Bu süreçte (son ana kadar) devlet defalarca reform sözü verdi, bu yönde adım atacakmış gibi davrandı ama arkasını getirmedi. Genel gidişat giderek yıkılma ve parçalanma korkularını beslemekteydi. Çok kısa bir süre içinde İmparatorluk toprakları ve nüfusunun önemli kısmı kaybedilmişti. Araplardan Arnavutlara herkes ayrılma ve kendi ülkesini kurma peşindeydi. Giderek Anadolu’ya sıkışılıyordu ama Anadolu nüfus olarak ‘sıkıntılı’ bir yerdi. Dünya Savaşı öncesindeki nüfus sayımına ve dini kurumların kayıtlarına göre (yuvarlak rakamlarla) 10,5 milyon insanın 2,7 milyonu Rum, 1,7 milyonu Ermeni, en az yarım milyonu Yahudi, Süryani, Keldani gibi diğer gayrımüslimlerdi.
Kürtlerin de 1,5 milyon civarında olduğu düşünülürse, Türk ve Müslümanlar hem en büyük cemaat hem de toplam içinde bir azınlıktı… Kürtlerle Müslümanlık temelinde birlikte olma ve gayrımüslimlerden bir biçimde kurtulma fikri, Balkan Savaşı atmosferinde devlet içinde hızla yaygınlaştı.

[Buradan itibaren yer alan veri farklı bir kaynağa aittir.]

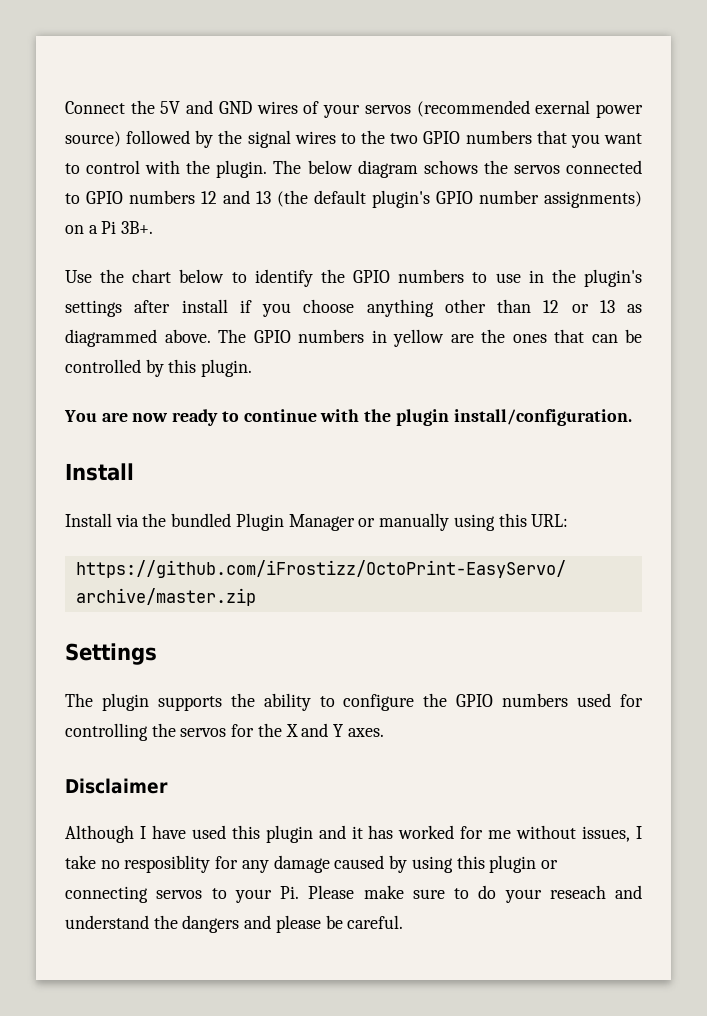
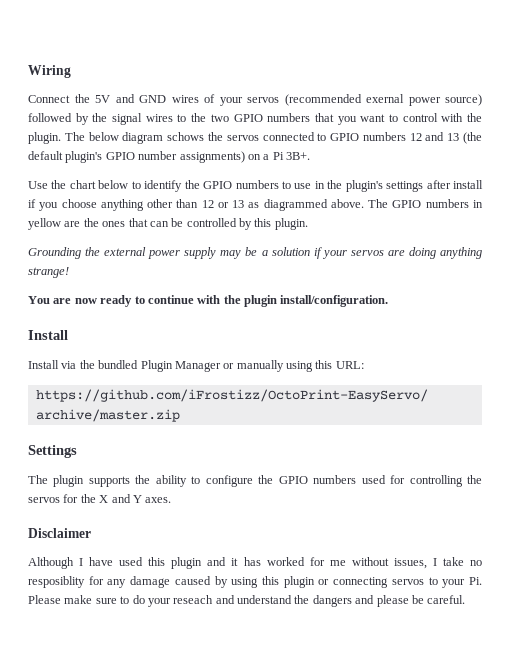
(65, 107) none -> [28,65,71,78] Wiring //
(253, 368) none -> [28,247,482,259] [28,267,69,278] // Grounding the external power supply may be a solution if your servos are doing anything strange!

İttihatçılar Dünya Savaşı koşullarından da yararlanarak sistemli bir temizlik stratejisi izlediler. Önce Rumlar İç Anadolu’ya ardından sınır ötesine sürüldü, 1914 ortalarında Süryaniler tehcir edildi ve o yılın sonuna doğru da Ermenilerle ilgili ilk adımlar atıldı. 1915’in ilk birkaç ayında niyet belli olmuştu.
Ermeni erkekler askere alındı, silahsızlandırıldı ve farklı usullerle ‘etkisiz’ kılındı. Kadınlar, yaşlılar ve çocuklar ise hayatta kalıp kalmayacakları önemsenmeden ölüm yolculuklarına çıkarıldı. Hükümet operasyonu ilçe ilçe nüfus kontrolleri ile takip etti. Tehcir emrini uygulamayan ya da savsaklayan yerel idareciler görevden alındı, bazıları öldürüldü.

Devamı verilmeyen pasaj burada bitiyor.